Saved entries:

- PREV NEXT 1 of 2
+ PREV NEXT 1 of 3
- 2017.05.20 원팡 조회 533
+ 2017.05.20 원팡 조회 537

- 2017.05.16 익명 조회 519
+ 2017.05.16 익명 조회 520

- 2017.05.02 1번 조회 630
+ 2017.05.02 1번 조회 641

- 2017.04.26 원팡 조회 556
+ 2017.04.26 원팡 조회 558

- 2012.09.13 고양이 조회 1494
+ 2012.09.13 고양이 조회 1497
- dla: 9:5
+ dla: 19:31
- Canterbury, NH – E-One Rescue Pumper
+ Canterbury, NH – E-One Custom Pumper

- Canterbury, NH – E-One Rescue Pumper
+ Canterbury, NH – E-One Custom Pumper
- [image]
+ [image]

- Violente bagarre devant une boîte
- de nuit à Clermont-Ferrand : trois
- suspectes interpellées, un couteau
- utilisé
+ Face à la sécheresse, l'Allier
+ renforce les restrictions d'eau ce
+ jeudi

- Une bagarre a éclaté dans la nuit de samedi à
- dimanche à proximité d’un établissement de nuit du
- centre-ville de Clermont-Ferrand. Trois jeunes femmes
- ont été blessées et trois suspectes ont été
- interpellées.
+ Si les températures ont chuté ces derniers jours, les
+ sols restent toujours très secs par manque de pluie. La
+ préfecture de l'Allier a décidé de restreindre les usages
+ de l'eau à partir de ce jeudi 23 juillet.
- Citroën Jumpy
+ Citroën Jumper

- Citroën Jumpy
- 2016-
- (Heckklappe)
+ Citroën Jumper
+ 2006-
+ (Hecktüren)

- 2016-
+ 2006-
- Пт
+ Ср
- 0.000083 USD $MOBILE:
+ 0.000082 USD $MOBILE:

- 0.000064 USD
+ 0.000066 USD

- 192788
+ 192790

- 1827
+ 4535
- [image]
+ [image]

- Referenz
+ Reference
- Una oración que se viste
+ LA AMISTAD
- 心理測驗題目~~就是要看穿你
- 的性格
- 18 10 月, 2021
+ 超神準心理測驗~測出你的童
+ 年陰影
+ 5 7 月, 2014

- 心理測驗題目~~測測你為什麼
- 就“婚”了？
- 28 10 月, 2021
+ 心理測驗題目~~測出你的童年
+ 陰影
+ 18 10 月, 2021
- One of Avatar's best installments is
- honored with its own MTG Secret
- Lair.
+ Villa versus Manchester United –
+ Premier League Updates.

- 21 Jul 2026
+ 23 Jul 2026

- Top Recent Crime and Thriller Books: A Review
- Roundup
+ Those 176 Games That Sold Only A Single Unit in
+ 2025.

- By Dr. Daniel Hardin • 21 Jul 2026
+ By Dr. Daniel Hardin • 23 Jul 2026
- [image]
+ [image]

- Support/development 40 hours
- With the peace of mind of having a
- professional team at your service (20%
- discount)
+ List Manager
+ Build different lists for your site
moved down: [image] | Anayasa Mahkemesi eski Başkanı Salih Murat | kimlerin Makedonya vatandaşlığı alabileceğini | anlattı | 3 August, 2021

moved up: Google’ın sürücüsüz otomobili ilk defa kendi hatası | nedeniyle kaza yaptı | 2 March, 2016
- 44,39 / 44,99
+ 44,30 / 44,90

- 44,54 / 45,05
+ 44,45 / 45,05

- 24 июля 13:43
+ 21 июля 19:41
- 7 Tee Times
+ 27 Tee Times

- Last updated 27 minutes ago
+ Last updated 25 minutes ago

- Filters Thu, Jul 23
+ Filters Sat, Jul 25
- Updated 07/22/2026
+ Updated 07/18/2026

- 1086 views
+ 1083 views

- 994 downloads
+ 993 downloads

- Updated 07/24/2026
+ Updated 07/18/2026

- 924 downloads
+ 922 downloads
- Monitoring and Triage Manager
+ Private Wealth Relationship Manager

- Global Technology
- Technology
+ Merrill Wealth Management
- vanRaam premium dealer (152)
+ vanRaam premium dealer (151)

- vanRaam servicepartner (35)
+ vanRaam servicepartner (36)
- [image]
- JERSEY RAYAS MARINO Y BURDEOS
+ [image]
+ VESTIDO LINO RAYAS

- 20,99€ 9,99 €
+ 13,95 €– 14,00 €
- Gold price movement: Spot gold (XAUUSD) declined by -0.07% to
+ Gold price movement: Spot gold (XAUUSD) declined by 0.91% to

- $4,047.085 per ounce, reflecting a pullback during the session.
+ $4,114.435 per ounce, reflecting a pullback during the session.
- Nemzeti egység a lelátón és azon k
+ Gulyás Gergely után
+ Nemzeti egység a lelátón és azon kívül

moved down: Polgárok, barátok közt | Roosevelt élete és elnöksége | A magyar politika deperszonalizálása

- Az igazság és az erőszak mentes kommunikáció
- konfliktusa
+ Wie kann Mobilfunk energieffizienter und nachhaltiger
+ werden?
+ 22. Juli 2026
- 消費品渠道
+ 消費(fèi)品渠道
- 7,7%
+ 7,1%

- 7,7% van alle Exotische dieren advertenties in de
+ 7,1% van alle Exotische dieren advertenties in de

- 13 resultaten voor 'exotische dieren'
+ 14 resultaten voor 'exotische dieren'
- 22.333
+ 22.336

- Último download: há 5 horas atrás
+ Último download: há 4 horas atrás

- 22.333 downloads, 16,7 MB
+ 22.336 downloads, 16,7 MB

- YOUR GOAL:
Extract the complete data, matching each line exactly.

- RESPONSE AREA:
- PREV NEXT 1 of 2
+ PREV NEXT 1 of 3
- 2017.05.20 원팡 조회 533
+ 2017.05.20 원팡 조회 537

- 2017.05.16 익명 조회 519
+ 2017.05.16 익명 조회 520

- 2017.05.02 1번 조회 630
+ 2017.05.02 1번 조회 641

- 2017.04.26 원팡 조회 556
+ 2017.04.26 원팡 조회 558

- 2012.09.13 고양이 조회 1494
+ 2012.09.13 고양이 조회 1497
- dla: 9:5
+ dla: 19:31
- Canterbury, NH – E-One Rescue Pumper
+ Canterbury, NH – E-One Custom Pumper

- Canterbury, NH – E-One Rescue Pumper
+ Canterbury, NH – E-One Custom Pumper
- [image]
+ [image]

- Violente bagarre devant une boîte
- de nuit à Clermont-Ferrand : trois
- suspectes interpellées, un couteau
- utilisé
+ Face à la sécheresse, l'Allier
+ renforce les restrictions d'eau ce
+ jeudi

- Une bagarre a éclaté dans la nuit de samedi à
- dimanche à proximité d’un établissement de nuit du
- centre-ville de Clermont-Ferrand. Trois jeunes femmes
- ont été blessées et trois suspectes ont été
- interpellées.
+ Si les températures ont chuté ces derniers jours, les
+ sols restent toujours très secs par manque de pluie. La
+ préfecture de l'Allier a décidé de restreindre les usages
+ de l'eau à partir de ce jeudi 23 juillet.
- Citroën Jumpy
+ Citroën Jumper

- Citroën Jumpy
- 2016-
- (Heckklappe)
+ Citroën Jumper
+ 2006-
+ (Hecktüren)

- 2016-
+ 2006-
- Пт
+ Ср
- 0.000083 USD $MOBILE:
+ 0.000082 USD $MOBILE:

- 0.000064 USD
+ 0.000066 USD

- 192788
+ 192790

- 1827
+ 4535
- [image]
+ [image]

- Referenz
+ Reference
- Una oración que se viste
+ LA AMISTAD
- 心理測驗題目~~就是要看穿你
- 的性格
- 18 10 月, 2021
+ 超神準心理測驗~測出你的童
+ 年陰影
+ 5 7 月, 2014

- 心理測驗題目~~測測你為什麼
- 就“婚”了？
- 28 10 月, 2021
+ 心理測驗題目~~測出你的童年
+ 陰影
+ 18 10 月, 2021
- One of Avatar's best installments is
- honored with its own MTG Secret
- Lair.
+ Villa versus Manchester United –
+ Premier League Updates.

- 21 Jul 2026
+ 23 Jul 2026

- Top Recent Crime and Thriller Books: A Review
- Roundup
+ Those 176 Games That Sold Only A Single Unit in
+ 2025.

- By Dr. Daniel Hardin • 21 Jul 2026
+ By Dr. Daniel Hardin • 23 Jul 2026
- [image]
+ [image]

- Support/development 40 hours
- With the peace of mind of having a
- professional team at your service (20%
- discount)
+ List Manager
+ Build different lists for your site
moved down: [image] | Anayasa Mahkemesi eski Başkanı Salih Murat | kimlerin Makedonya vatandaşlığı alabileceğini | anlattı | 3 August, 2021

moved up: Google’ın sürücüsüz otomobili ilk defa kendi hatası | nedeniyle kaza yaptı | 2 March, 2016
- 44,39 / 44,99
+ 44,30 / 44,90

- 44,54 / 45,05
+ 44,45 / 45,05

- 24 июля 13:43
+ 21 июля 19:41
- 7 Tee Times
+ 27 Tee Times

- Last updated 27 minutes ago
+ Last updated 25 minutes ago

- Filters Thu, Jul 23
+ Filters Sat, Jul 25
- Updated 07/22/2026
+ Updated 07/18/2026

- 1086 views
+ 1083 views

- 994 downloads
+ 993 downloads

- Updated 07/24/2026
+ Updated 07/18/2026

- 924 downloads
+ 922 downloads
- Monitoring and Triage Manager
+ Private Wealth Relationship Manager

- Global Technology
- Technology
+ Merrill Wealth Management
- vanRaam premium dealer (152)
+ vanRaam premium dealer (151)

- vanRaam servicepartner (35)
+ vanRaam servicepartner (36)
- [image]
- JERSEY RAYAS MARINO Y BURDEOS
+ [image]
+ VESTIDO LINO RAYAS

- 20,99€ 9,99 €
+ 13,95 €– 14,00 €
- Gold price movement: Spot gold (XAUUSD) declined by -0.07% to
+ Gold price movement: Spot gold (XAUUSD) declined by 0.91% to

- $4,047.085 per ounce, reflecting a pullback during the session.
+ $4,114.435 per ounce, reflecting a pullback during the session.
- Nemzeti egység a lelátón és azon k
+ Gulyás Gergely után
+ Nemzeti egység a lelátón és azon kívül

moved down: Polgárok, barátok közt | Roosevelt élete és elnöksége | A magyar politika deperszonalizálása

- Az igazság és az erőszak mentes kommunikáció
- konfliktusa
+ Wie kann Mobilfunk energieffizienter und nachhaltiger
+ werden?
+ 22. Juli 2026
- 消費品渠道
+ 消費(fèi)品渠道
- 7,7%
+ 7,1%

- 7,7% van alle Exotische dieren advertenties in de
+ 7,1% van alle Exotische dieren advertenties in de

- 13 resultaten voor 'exotische dieren'
+ 14 resultaten voor 'exotische dieren'
- 22.333
+ 22.336

- Último download: há 5 horas atrás
+ Último download: há 4 horas atrás

- 22.333 downloads, 16,7 MB
+ 22.336 downloads, 16,7 MB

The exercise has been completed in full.